Skitter AS Links Dataset
This dataset is cataloged in DatCat with handle http://imdc.datcat.org/collection/1-000W-X=CAIDA+skitter+AS+Links+Topology.The skitter infrastructure was retired on February 8, 2008 in favor of the next generation Archipelago (Ark) topology measurement infrastructure. Current AS Links data is available in the IPv4 Routed /24 AS Links Dataset.
The Skitter AS Links Dataset has also been called AS Adjacencies.
As a part of the Macroscopic Topology Project, CAIDA posts the adjacency matrix of the Internet AS-level graph computed daily from observed skitter measurements.
As a traceroute-based tool, skitter provides a view of Internet topology that differs from those derived from BGP tables, e.g. RouteViews. Because skitter data reflects packets that have actually traversed a forward path to a destination, rather than paths calculated and propagated across the loosely coupled BGP system, it is more likely than BGP data in isolation to faithfully correspond to IP topology.

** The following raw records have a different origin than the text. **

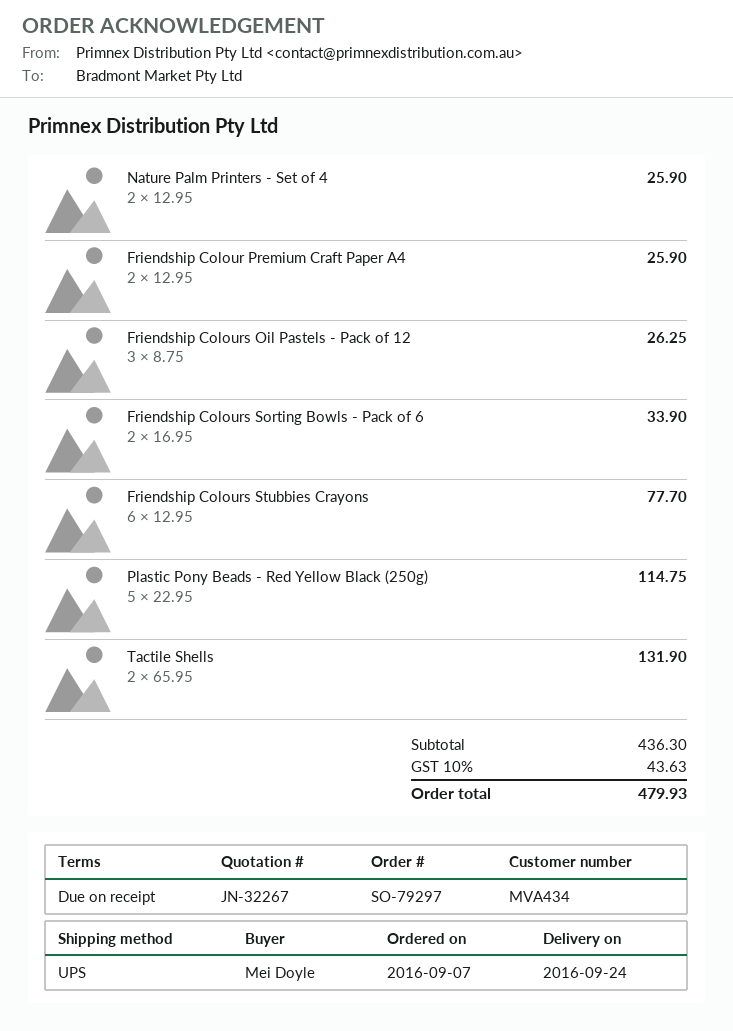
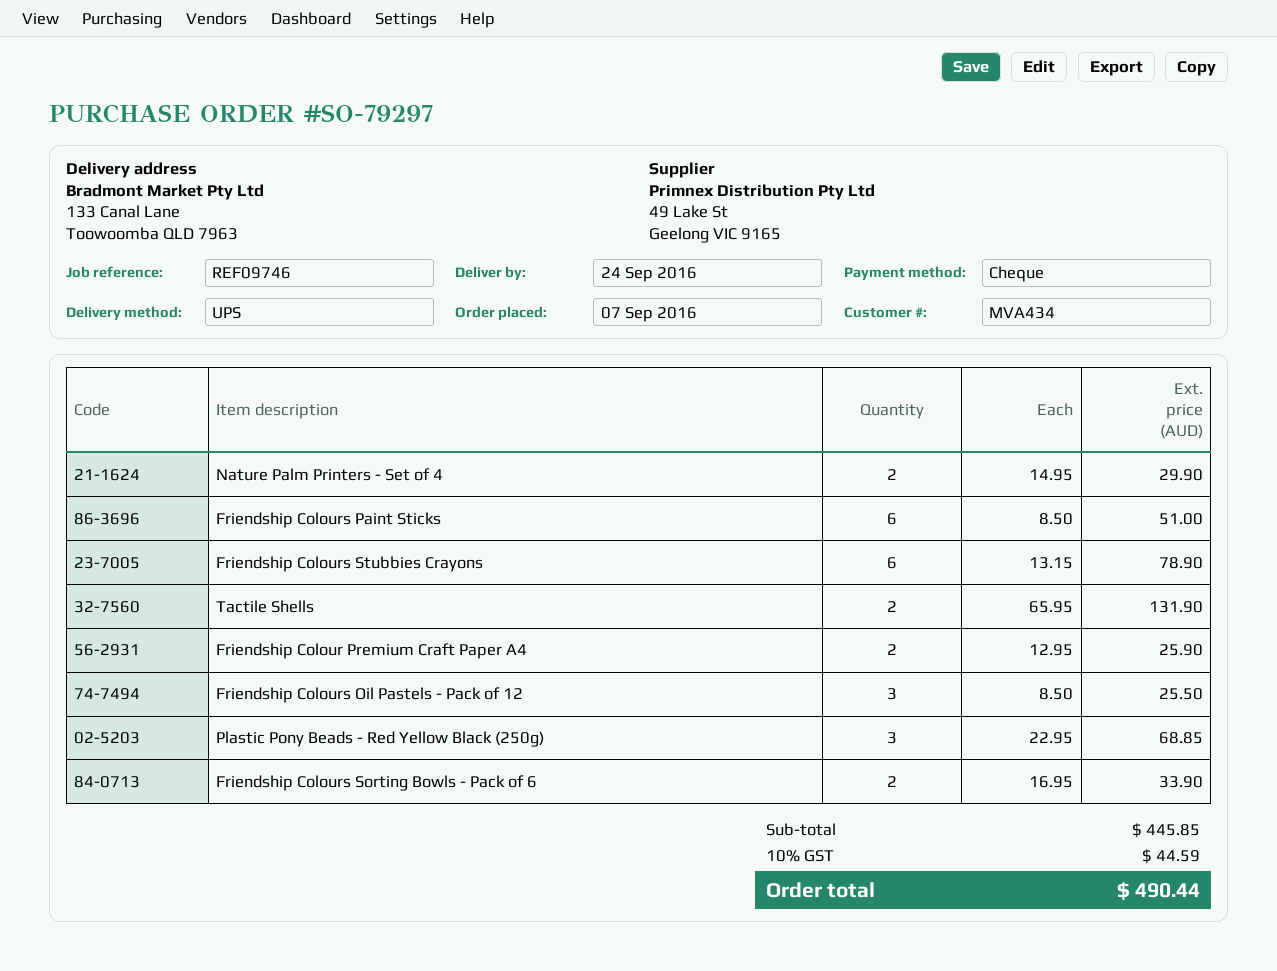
Nature Palm Printers - Set of 4: 2 x 12.95 = 25.90 -> 2 x 14.95 = 29.90
Friendship Colours Oil Pastels - Pack of 12: 3 x 8.75 = 26.25 -> 3 x 8.50 = 25.50
Friendship Colours Stubbies Crayons: 6 x 12.95 = 77.70 -> 6 x 13.15 = 78.90
Plastic Pony Beads - Red Yellow Black (250g): 5 x 22.95 = 114.75 -> 3 x 22.95 = 68.85
Friendship Colours Paint Sticks: none -> 6 x 8.50 = 51.00
subtotal: 436.30 -> 445.85
tax: 10% = 43.63 -> 10% = 44.59
total: 479.93 -> 490.44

We note that while inherent limitations of the traceroute-based probing methodology hinder 100%-accurate extraction of the real Internet topology from skitter data, we seek data sources that are collectively most likely to capture a precise and coherent snapshot of macroscopic Internet structure.
Ideally, an AS-level graph would just list links between ASes. In practice, mapping skitter-observed IP addresses into AS numbers (using RouteViews BGP data) involves potential distortion due to IP prefixes advertised by:
- AS-sets (an aggregated set of ASes advertises the prefix);
- multi-origin ASes, aka MOASes (several separate ASes advertise the same prefix);
- no AS (some IP addresses appear in topology probes but are not advertised by any AS).
The data files we provide here preserve all three effects listed above and observed in actual measurements. The data analyst must decide (and make clear in explanations) how to process the described exceptions, e.g., indirect links may be either discarded or counted as real links. The AS links data files also contain information on the time of the probes and which skitter monitor observed a particular link. The data file headers have further details on the file format.
Notes and Caveats
- Some skitter monitors take more than 24 hours to execute one cycle of probing addresses in their destination lists. Therefore, no single data file provides a complete view of the topology observed by skitter since each data file is a result of aggregation over a 24-hour period only. For ITDK, we usually merge data for a period of approximately two to three weeks.
- Trace files from the new skdriver-based skitter (from late Jun 2004 onward) are not necessarily aligned on day boundaries. For example, in the extreme case, if the cycle starting time is 11:59:59 PM on Oct 1st, then the first trace file of the cycle will be named Oct 1st even though almost all traces were taken on Oct 2nd. Furthermore, different monitors start their cycles at different times. Hence, the AS links file for a given day may be derived, in the worst case, from a 48-hour period. So even though AS links files are produced separately for each day, the granularity of the analysis should not be assumed to be a single day.
- A former bug in the generation scripts caused some daily AS links files to include more days of data than the nominal single day. This bug affected AS links files dated from late Jun 2004 to May 4, 2005, which corresponds to about the first 11 months of the newer skdriver-based skitter data set.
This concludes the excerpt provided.